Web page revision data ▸
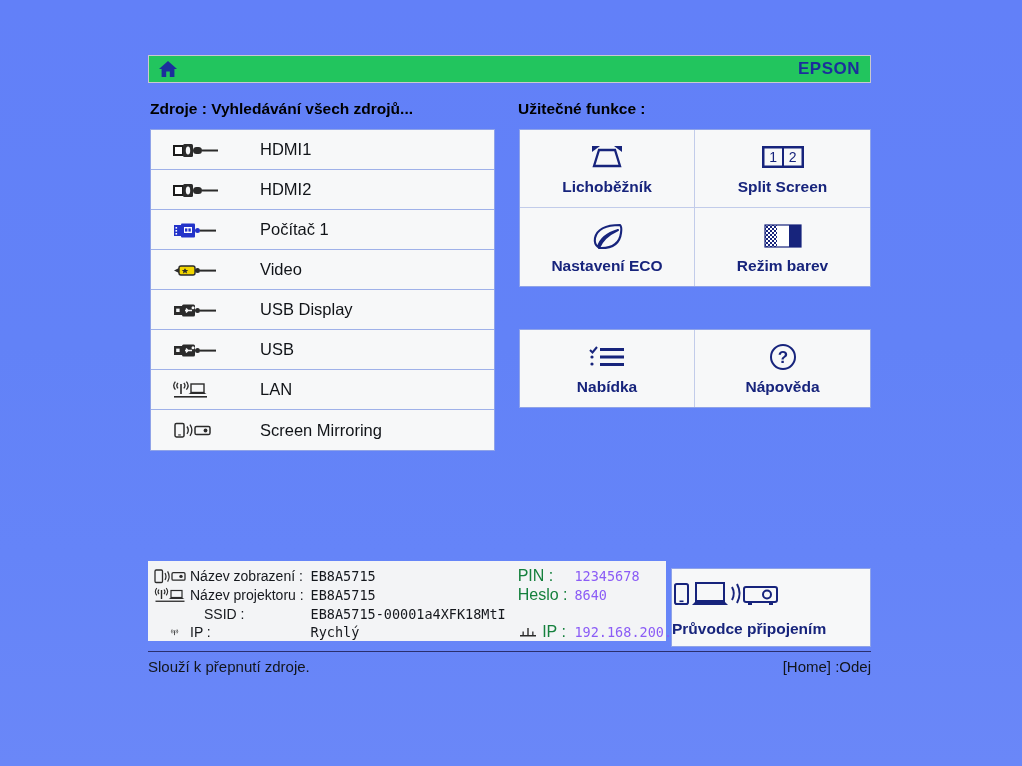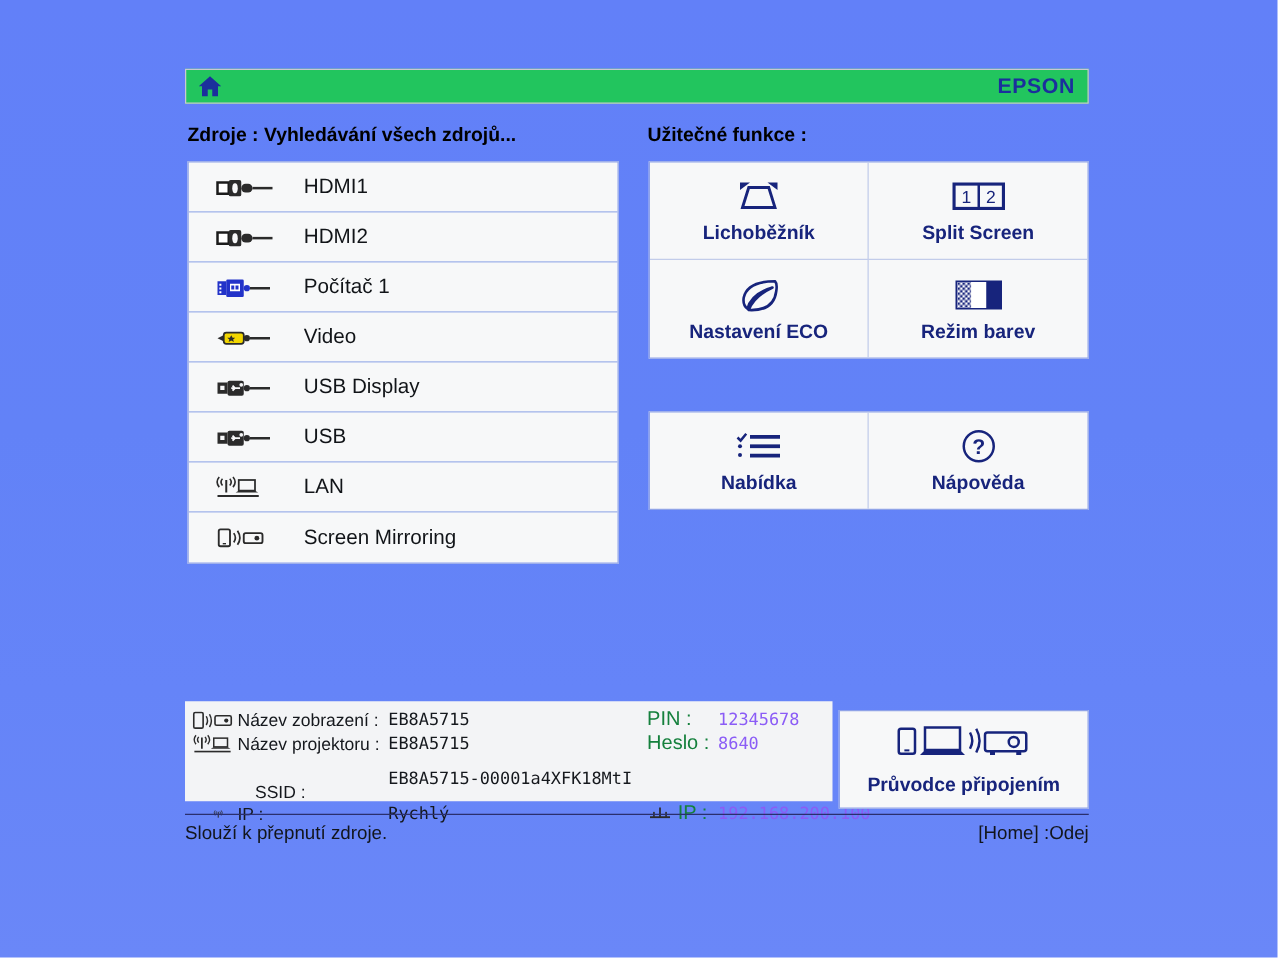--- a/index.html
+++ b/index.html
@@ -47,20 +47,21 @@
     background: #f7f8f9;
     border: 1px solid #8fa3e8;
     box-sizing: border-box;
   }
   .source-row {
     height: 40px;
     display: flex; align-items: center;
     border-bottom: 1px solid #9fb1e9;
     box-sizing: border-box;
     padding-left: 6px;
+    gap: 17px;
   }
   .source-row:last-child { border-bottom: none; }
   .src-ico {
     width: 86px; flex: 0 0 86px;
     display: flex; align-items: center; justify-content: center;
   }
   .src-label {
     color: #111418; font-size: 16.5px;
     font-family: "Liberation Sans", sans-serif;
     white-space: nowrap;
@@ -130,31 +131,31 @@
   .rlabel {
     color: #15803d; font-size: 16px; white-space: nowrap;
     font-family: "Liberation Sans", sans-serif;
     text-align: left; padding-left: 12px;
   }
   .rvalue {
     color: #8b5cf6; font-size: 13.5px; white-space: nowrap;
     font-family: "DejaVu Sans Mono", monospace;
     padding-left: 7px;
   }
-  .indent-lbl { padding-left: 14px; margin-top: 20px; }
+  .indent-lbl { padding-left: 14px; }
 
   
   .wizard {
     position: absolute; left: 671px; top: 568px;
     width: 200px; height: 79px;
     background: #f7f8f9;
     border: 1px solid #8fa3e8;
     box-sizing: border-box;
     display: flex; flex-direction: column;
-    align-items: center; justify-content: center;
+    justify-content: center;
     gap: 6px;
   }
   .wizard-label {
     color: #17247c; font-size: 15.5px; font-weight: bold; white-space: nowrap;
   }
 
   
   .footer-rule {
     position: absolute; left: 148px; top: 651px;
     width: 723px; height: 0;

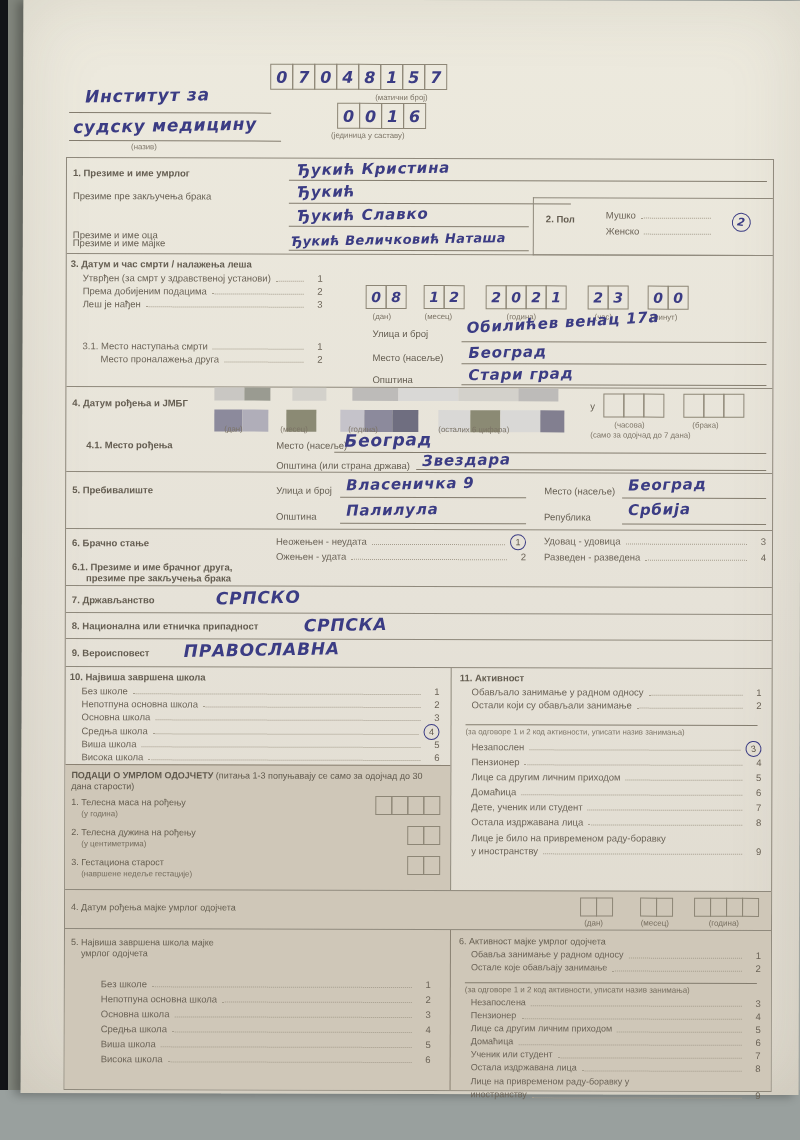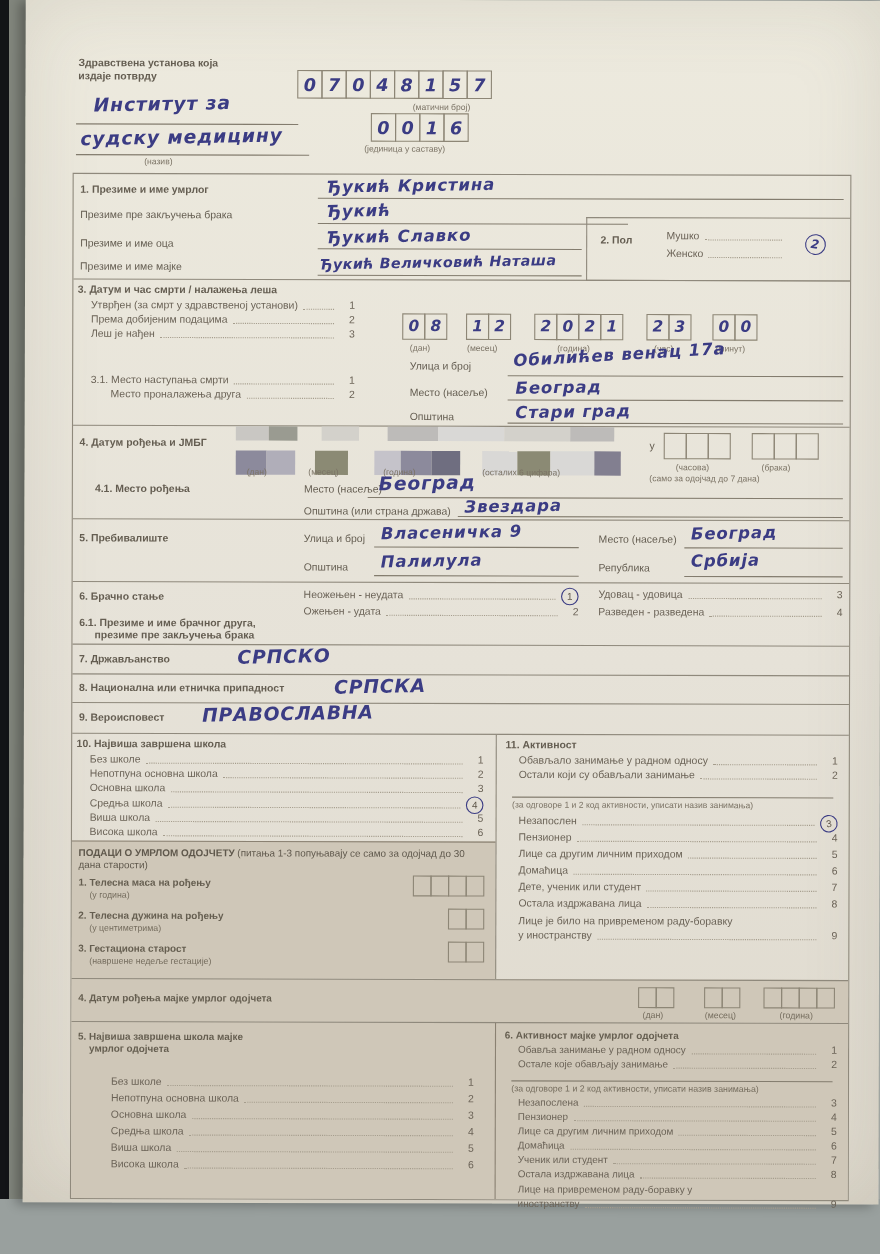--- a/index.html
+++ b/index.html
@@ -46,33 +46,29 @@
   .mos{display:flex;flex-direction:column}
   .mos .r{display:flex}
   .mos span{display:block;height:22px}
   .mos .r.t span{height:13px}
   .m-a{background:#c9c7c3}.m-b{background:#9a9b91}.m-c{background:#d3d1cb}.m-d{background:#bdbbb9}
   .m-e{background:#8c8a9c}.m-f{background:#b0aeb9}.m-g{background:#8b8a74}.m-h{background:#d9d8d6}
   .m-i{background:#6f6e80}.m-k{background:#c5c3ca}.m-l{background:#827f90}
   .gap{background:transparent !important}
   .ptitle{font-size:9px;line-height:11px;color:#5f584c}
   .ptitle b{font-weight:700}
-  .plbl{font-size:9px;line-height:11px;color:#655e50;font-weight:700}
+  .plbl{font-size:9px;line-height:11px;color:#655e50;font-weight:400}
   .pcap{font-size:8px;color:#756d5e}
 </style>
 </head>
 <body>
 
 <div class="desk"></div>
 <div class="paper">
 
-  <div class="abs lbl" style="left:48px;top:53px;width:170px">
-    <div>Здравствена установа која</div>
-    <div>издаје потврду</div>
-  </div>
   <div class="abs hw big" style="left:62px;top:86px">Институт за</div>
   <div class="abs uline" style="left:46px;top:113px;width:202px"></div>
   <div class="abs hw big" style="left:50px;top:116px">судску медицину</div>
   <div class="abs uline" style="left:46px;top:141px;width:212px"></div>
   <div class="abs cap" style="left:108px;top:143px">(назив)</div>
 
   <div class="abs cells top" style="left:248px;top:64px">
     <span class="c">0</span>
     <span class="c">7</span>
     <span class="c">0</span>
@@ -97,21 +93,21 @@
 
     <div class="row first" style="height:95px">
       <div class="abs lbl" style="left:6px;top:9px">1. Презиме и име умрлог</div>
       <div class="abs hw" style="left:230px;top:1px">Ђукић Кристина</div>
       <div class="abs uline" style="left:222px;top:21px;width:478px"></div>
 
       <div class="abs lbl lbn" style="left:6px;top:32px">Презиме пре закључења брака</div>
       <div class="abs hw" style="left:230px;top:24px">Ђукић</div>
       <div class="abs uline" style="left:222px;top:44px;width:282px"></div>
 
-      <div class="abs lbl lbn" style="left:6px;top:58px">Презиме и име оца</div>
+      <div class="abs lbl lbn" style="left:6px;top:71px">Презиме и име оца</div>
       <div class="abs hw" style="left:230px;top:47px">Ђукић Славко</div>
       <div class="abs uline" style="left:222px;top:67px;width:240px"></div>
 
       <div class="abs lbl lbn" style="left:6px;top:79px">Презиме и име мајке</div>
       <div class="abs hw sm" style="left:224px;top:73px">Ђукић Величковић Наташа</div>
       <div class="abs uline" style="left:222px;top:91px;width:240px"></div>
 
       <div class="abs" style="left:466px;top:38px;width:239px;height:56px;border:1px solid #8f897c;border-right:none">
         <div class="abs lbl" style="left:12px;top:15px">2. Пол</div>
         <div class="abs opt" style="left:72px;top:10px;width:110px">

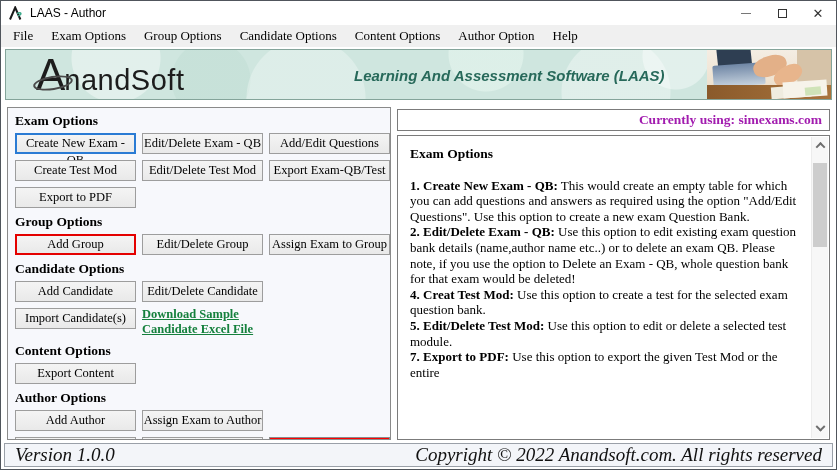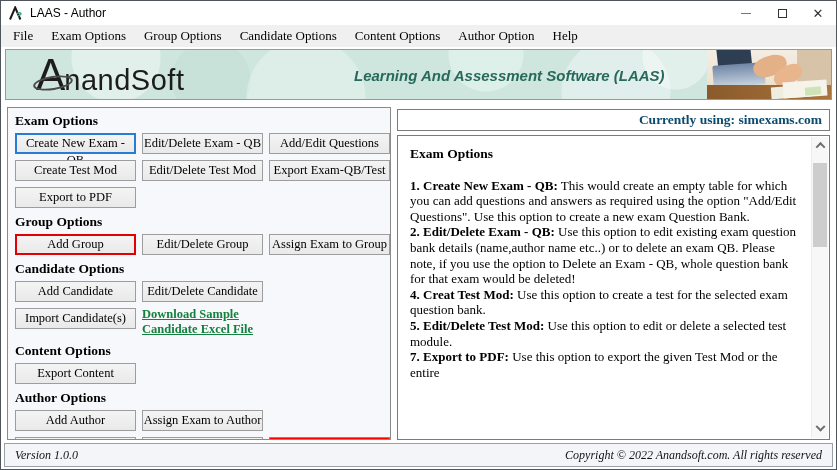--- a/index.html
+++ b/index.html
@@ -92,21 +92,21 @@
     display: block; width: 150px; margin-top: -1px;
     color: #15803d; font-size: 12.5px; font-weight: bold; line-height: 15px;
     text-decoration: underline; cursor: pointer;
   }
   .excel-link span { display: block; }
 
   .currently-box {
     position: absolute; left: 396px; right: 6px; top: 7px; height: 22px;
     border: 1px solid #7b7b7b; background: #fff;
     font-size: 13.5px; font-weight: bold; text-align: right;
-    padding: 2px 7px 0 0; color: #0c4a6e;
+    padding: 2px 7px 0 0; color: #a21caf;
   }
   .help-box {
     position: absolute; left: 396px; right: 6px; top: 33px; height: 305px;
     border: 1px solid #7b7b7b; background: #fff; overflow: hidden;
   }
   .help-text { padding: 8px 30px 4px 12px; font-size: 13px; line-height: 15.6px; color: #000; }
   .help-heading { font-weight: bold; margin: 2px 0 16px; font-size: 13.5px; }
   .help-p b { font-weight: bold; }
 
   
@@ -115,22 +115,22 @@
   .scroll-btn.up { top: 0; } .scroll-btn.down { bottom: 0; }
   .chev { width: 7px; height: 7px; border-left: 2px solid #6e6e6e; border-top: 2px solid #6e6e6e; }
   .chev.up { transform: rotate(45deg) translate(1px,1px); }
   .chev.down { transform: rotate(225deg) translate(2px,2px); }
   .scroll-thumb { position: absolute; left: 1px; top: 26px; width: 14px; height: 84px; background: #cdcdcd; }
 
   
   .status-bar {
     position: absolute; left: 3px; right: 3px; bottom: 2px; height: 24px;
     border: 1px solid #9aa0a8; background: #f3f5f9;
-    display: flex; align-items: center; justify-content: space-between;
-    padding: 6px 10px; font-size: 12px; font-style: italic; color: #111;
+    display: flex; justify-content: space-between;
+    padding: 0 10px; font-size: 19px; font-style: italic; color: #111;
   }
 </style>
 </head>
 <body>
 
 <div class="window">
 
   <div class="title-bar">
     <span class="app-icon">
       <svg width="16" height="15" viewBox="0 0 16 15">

ACTIVITY ▸ Show every line above where "ptitle" is found.

COMPLETED TASK ▸
   .ptitle{font-size:9px;line-height:11px;color:#5f584c}
   .ptitle b{font-weight:700}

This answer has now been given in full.